[Itemized modification records]
☆ ☆ ☆ ☆

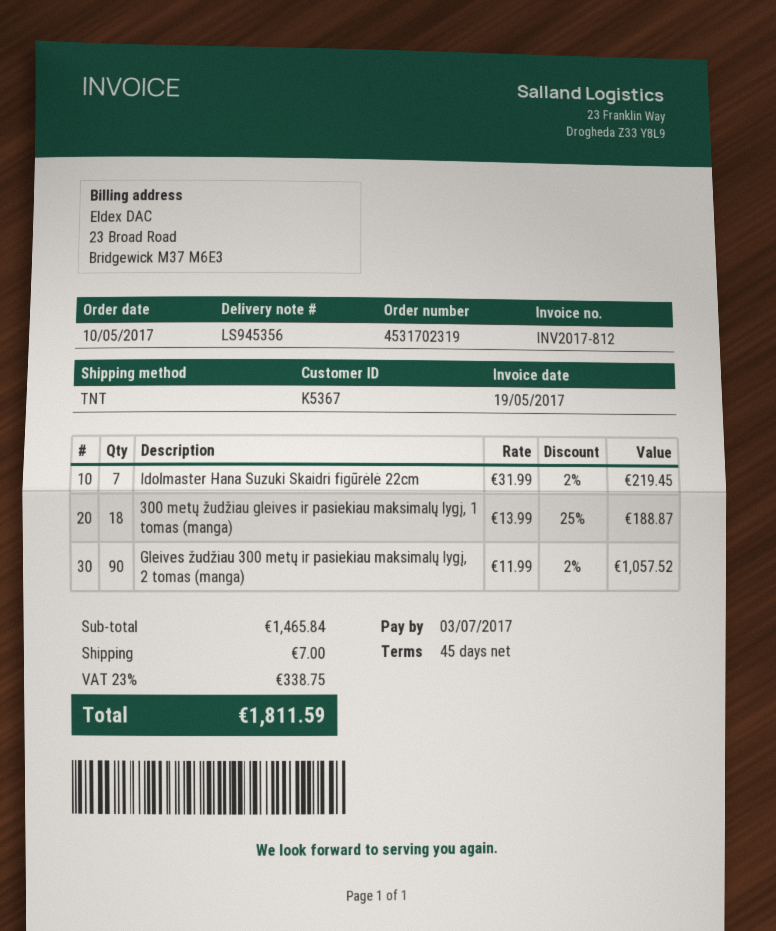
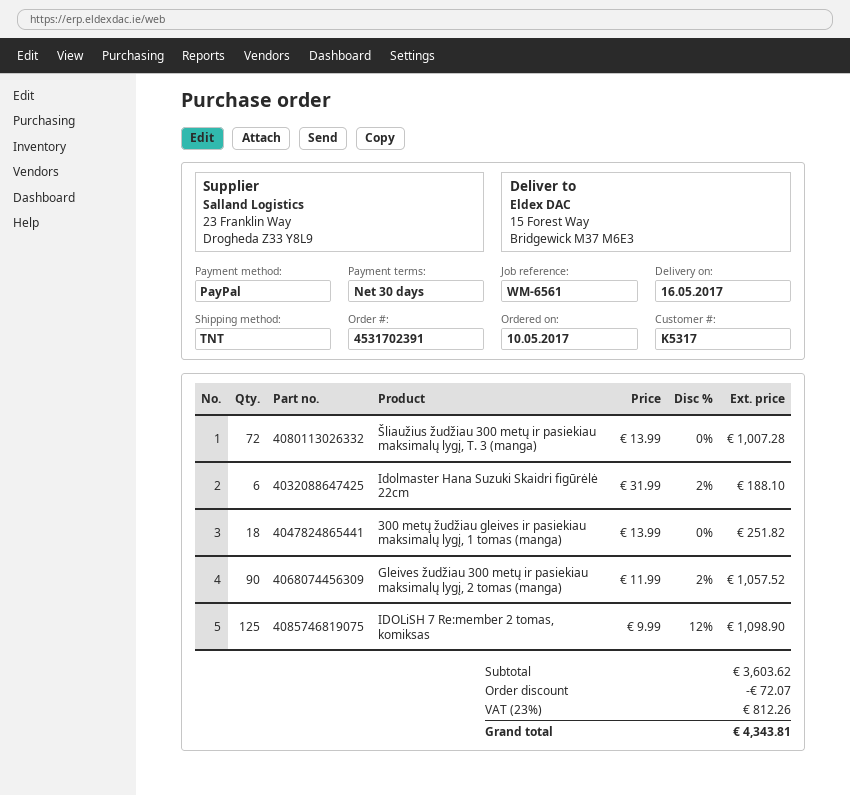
order number: 4531702319 -> 4531702391
payment terms: 45 days -> 30 days
customer number: K5367 -> K5317
Idolmaster Hana Suzuki Skaidri figūrėlė 22cm: 7 x 31.99 - 2% = 219.45 -> 6 x 31.99 - 2% = 188.10
300 metų žudžiau gleives ir pasiekiau maksimalų lygį, 1 tomas (manga): 18 x 13.99 - 25% = 188.87 -> 18 x 13.99 = 251.82
Šliaužius žudžiau 300 metų ir pasiekiau maksimalų lygį, T. 3 (manga): none -> 72 x 13.99 = 1007.28
IDOLiSH 7 Re:member 2 tomas, komiksas: none -> 125 x 9.99 - 12% = 1098.90
subtotal: 1465.84 -> 3603.62
discount: none -> 72.07
shipping: 7.00 -> none
tax: 23% = 338.75 -> 23% = 812.26
total: 1811.59 -> 4343.81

☆ ☆ ☆ ☆

■ EXERCISE INSTRUCTIONS
Please list every line of the records that contains "tomas".

■ ANSWER TO THE EXERCISE
300 metų žudžiau gleives ir pasiekiau maksimalų lygį, 1 tomas (manga): 18 x 13.99 - 25% = 188.87 -> 18 x 13.99 = 251.82
IDOLiSH 7 Re:member 2 tomas, komiksas: none -> 125 x 9.99 - 12% = 1098.90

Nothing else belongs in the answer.